Women have 1/10 the androgens men have, and slightly different androgens that are made in the adrenal glands, instead of the testicles (males also have adrenal androgens).

When both males and females age, adrenal androgens are secreted less… just like estrogens are secreted less in women, and testosterone is secreted less in men, as they age.


#9

» Previously it was thought there might be a difference between androgenic
» alopecia (male pattern baldness) and scenescent baldness (age related hair
» loss). But the study below suggests that there is no difference.
» Scenescent baldness, which is diffuse thinning and thinner hair shaft
» diameters due to ageing is indeed caused by androgens. Old age by itself
» is not a cause of hair loss.
»
» Androgens are once again the culprit. What we need are androgen
» insensitive hairs cloned from the back of our heads and transplanted all
» over our scalp. That is a lifetime cure against hair loss due to androgens
» and ageing.
»
» --------------
»
» How real is senescent alopecia? A histopathologic approach.
» Whiting DA.
»
» The Hair and Skin Research and Treatment Center, Baylor University Medical
» Center, Dallas, TX 75246, USA. whiting@hairskinrtc.com
»
» Abstract
» Senescent alopecia was originally thought to affect people aged 50 years or
» older with no family history or evidence of pattern balding.
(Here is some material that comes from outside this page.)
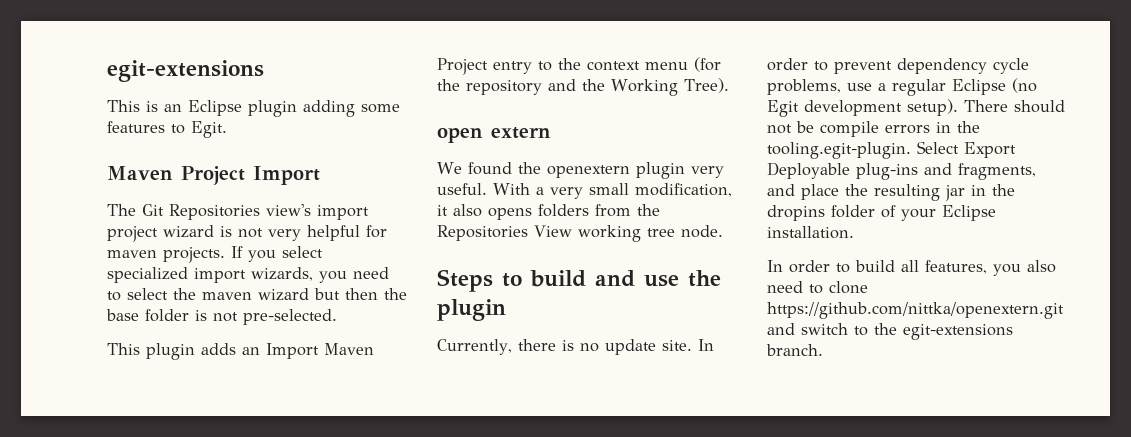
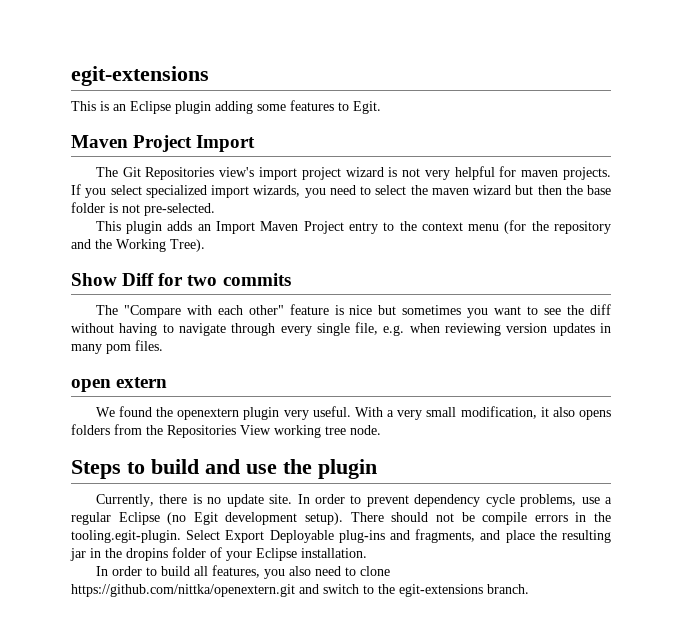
+ Show Diff for two commits
+ The "Compare with each other" feature is nice but sometimes you want to see the diff without having to navigate through every single file, e.g. when reviewing version updates in many pom files.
It was
» described as a diffuse thinning involving the whole scalp due to a steady
» decrease in thick terminal hairs, but without evidence of increased
» miniaturization. Senescent alopecia is not a primary diagnosis in this
» clinic. Most possible examples of it are assumed to be androgenetic or
» diffuse alopecia. In the study reported here, horizontal sections of 2149
» scalp specimens from individuals with male and female pattern and diffuse
» alopecia, as well as from normal controls, were examined, and their
» follicular counts were recorded and sorted into decades. The decade of 20
» to 29 years contained a significant number of patients and was used for
» baseline follicular counts for comparison with all succeeding decades up to
» age 99 years. A reduction of 15% below baseline was considered significant.
» In 10.6% of patients with male pattern alopecia, the age of onset of a
» significant reduction in follicular counts was 50 years; in 5.7% of
» patients with female pattern alopecia it was 70 years, and in 2.0% of
» patients with diffuse alopecia it was 80 years. These data suggest that
» most cases of significant hair loss in the elderly are androgen driven
.
» The few patients with deteriorating diffuse alopecia may be the exception.
» The study concluded that old age is not a significant cause of hair
» loss.

Did I understand this correctly? In 10.6% of the patients, male pattern baldness didn’t start until they were 50 years old? That totally sucks for those who had hair transplants in the late 30s or early 40s thinking that their hair loss had stabilized already before getting a hair tranpslant.


#10

» Did I understand this correctly? In 10.6% of the patients, male pattern
» baldness didn’t start until they were 50 years old? That totally sucks for
» those who had hair transplants in the late 30s or early 40s thinking that
» their hair loss had stabilized already before getting a hair tranpslant.

there is no stabilization of anything.

i’ve seen old guys where even their horse shoe was thinning out to the point where just a few whispy strands remained. you’d literally have to create a new norwood level for them. like norwood 10!

this disease is a destroyer to the very end. till the day they put you in your grave and beyond.